▶ _What to produce_:
Repeat every entry exactly. Pictures stay out.

Modification records:
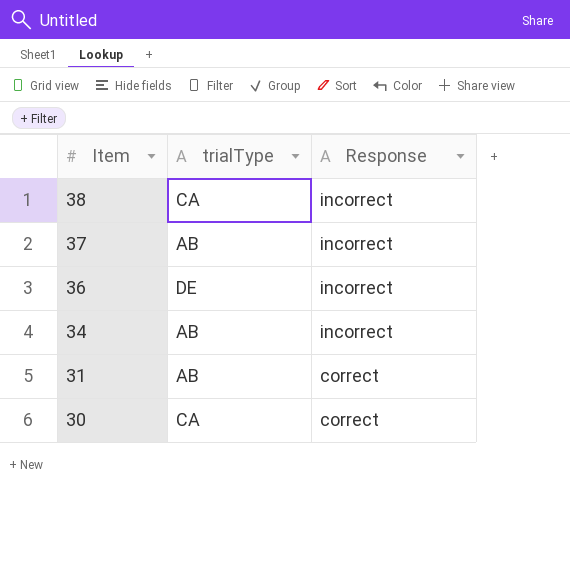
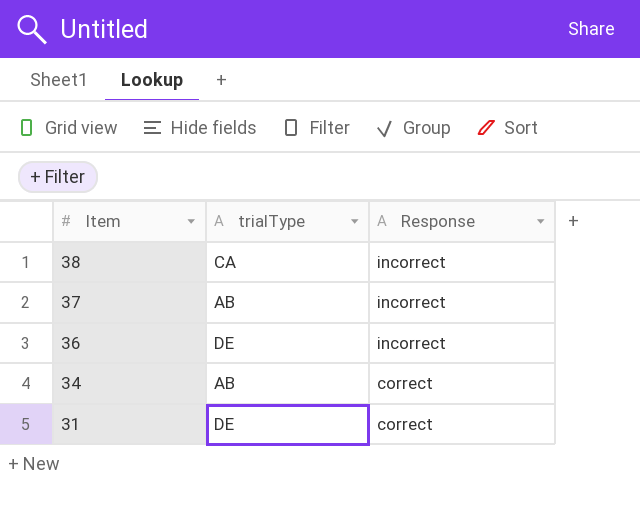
row 30: CA | correct -> none
34 | Response: incorrect -> correct
31 | trialType: AB -> DE

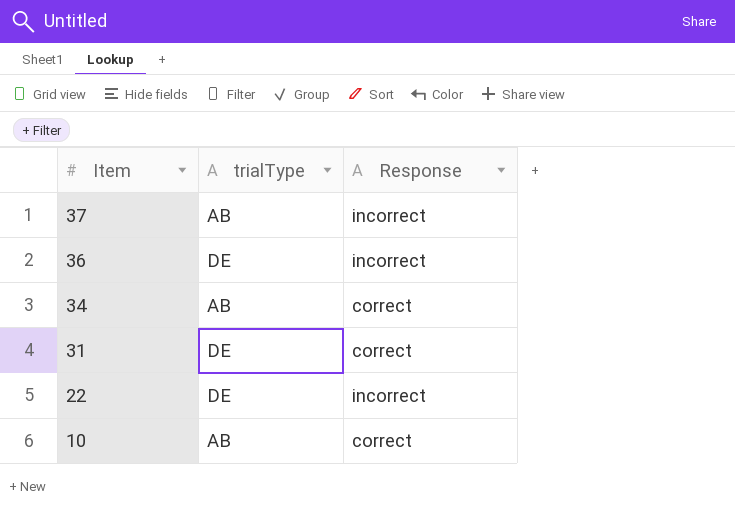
row 38: CA | incorrect -> none
row 22: none -> DE | incorrect
row 10: none -> AB | correct

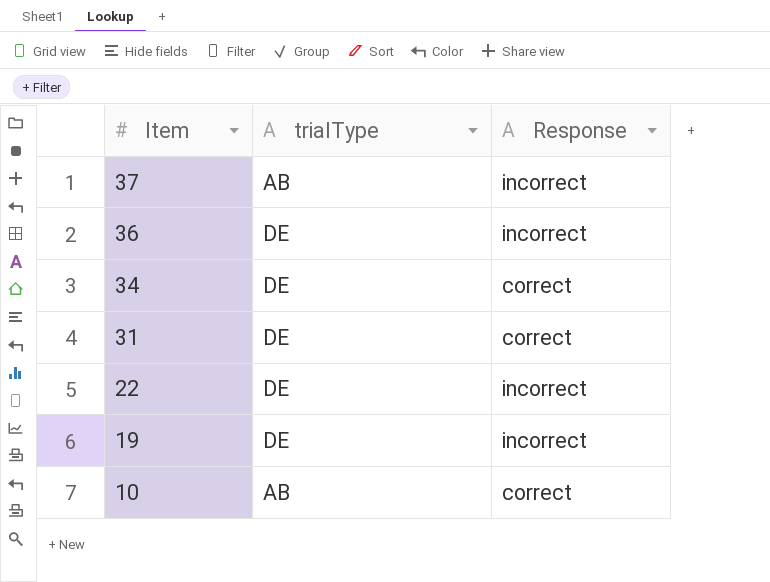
34 | trialType: AB -> DE
row 19: none -> DE | incorrect

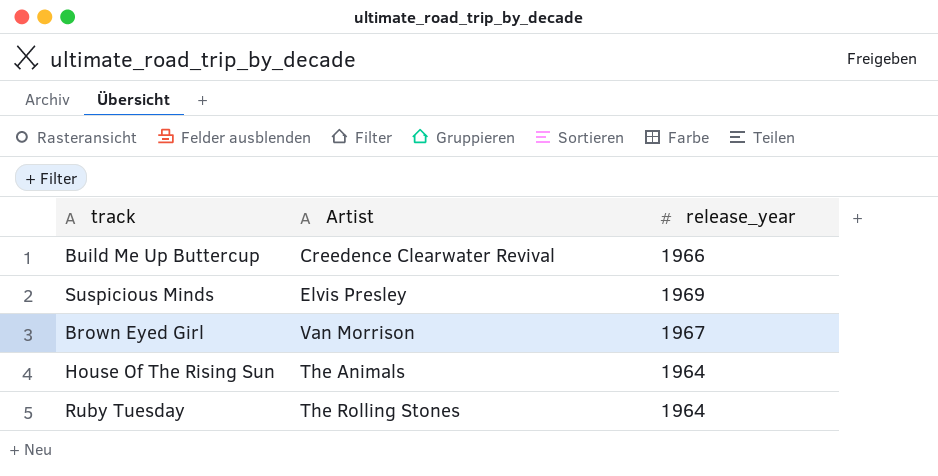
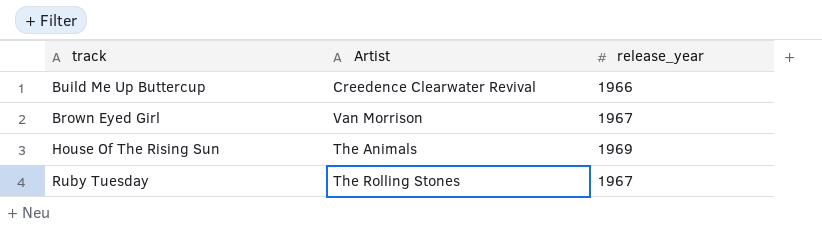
row Suspicious Minds: Elvis Presley | 1969 -> none
House Of The Rising Sun | release_year: 1964 -> 1969
Ruby Tuesday | release_year: 1964 -> 1967

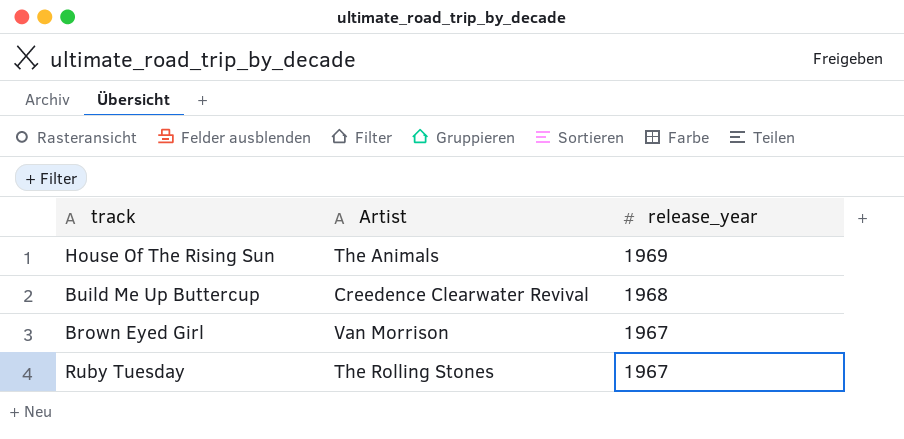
row order: none -> release_year descending
Build Me Up Buttercup | release_year: 1966 -> 1968

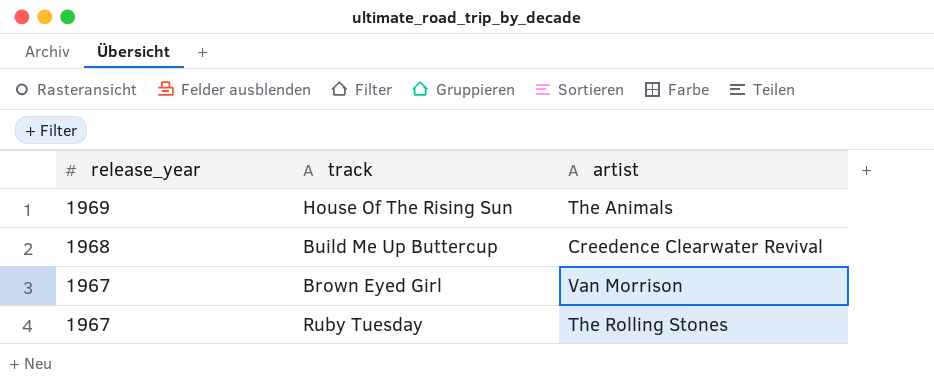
column release_year | position: 3 -> 1
column name: Artist -> artist

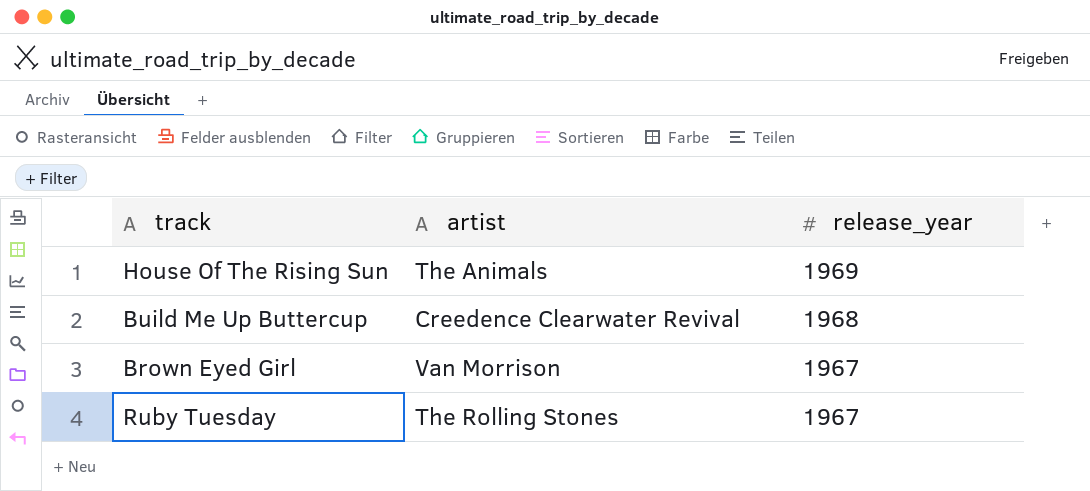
column release_year | position: 1 -> 3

▶ _Completed task_:
row 30: CA | correct -> none
34 | Response: incorrect -> correct
31 | trialType: AB -> DE

row 38: CA | incorrect -> none
row 22: none -> DE | incorrect
row 10: none -> AB | correct

34 | trialType: AB -> DE
row 19: none -> DE | incorrect

row Suspicious Minds: Elvis Presley | 1969 -> none
House Of The Rising Sun | release_year: 1964 -> 1969
Ruby Tuesday | release_year: 1964 -> 1967

row order: none -> release_year descending
Build Me Up Buttercup | release_year: 1966 -> 1968

column release_year | position: 3 -> 1
column name: Artist -> artist

column release_year | position: 1 -> 3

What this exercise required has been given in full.